**EXERCISE DIRECTIONS**:
In the listing below, how many lines contain the word "banner"? Answer with the number alone.

..........

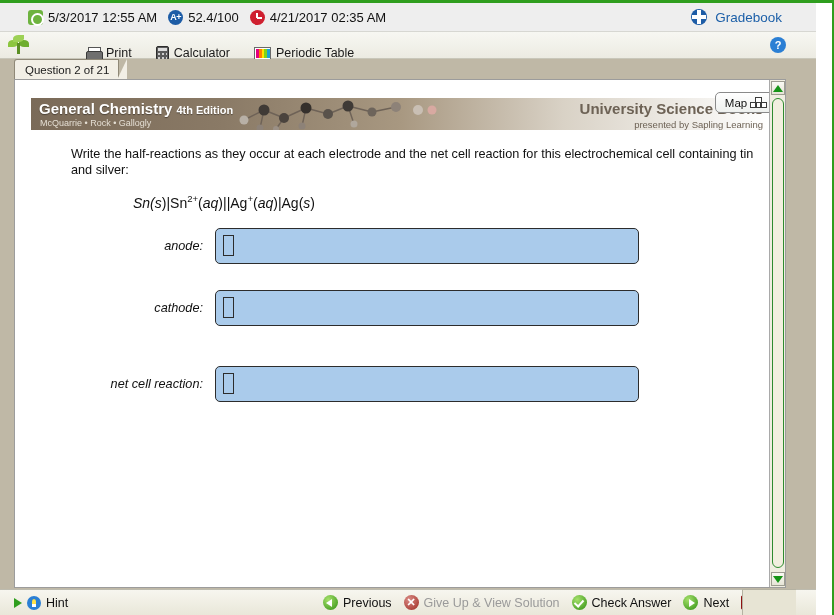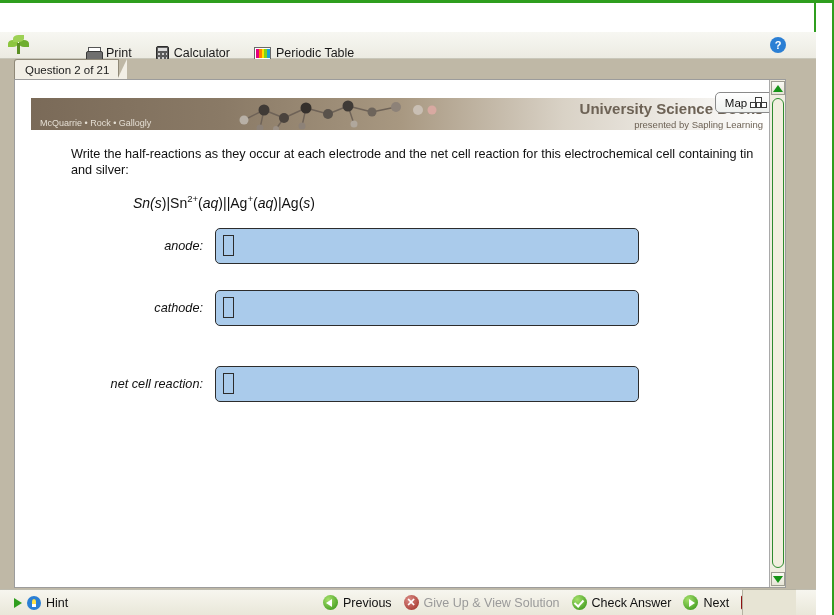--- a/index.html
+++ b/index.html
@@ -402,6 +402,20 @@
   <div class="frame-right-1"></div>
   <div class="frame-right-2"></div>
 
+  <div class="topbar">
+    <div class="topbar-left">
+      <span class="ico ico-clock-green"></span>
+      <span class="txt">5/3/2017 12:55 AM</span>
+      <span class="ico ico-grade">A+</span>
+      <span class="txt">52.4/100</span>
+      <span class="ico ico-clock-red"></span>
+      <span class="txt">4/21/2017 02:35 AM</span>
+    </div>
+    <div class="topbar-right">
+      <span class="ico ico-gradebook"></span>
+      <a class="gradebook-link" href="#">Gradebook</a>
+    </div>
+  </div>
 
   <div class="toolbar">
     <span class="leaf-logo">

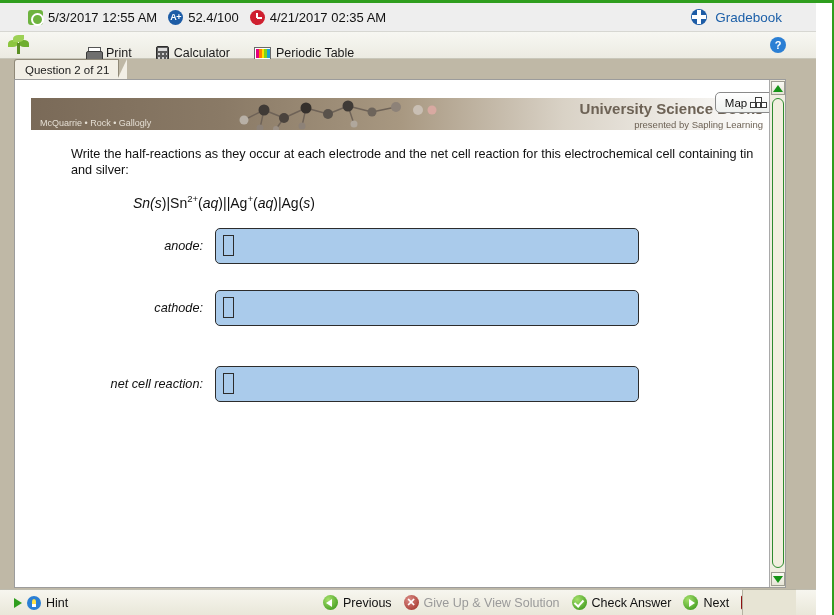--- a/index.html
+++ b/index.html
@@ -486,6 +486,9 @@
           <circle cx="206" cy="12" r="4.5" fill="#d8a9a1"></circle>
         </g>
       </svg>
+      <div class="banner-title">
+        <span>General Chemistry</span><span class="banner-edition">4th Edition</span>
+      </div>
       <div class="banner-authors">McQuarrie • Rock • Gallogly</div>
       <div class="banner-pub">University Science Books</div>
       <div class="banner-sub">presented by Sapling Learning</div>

..........

**SOLUTION FOR THIS TASK**:
5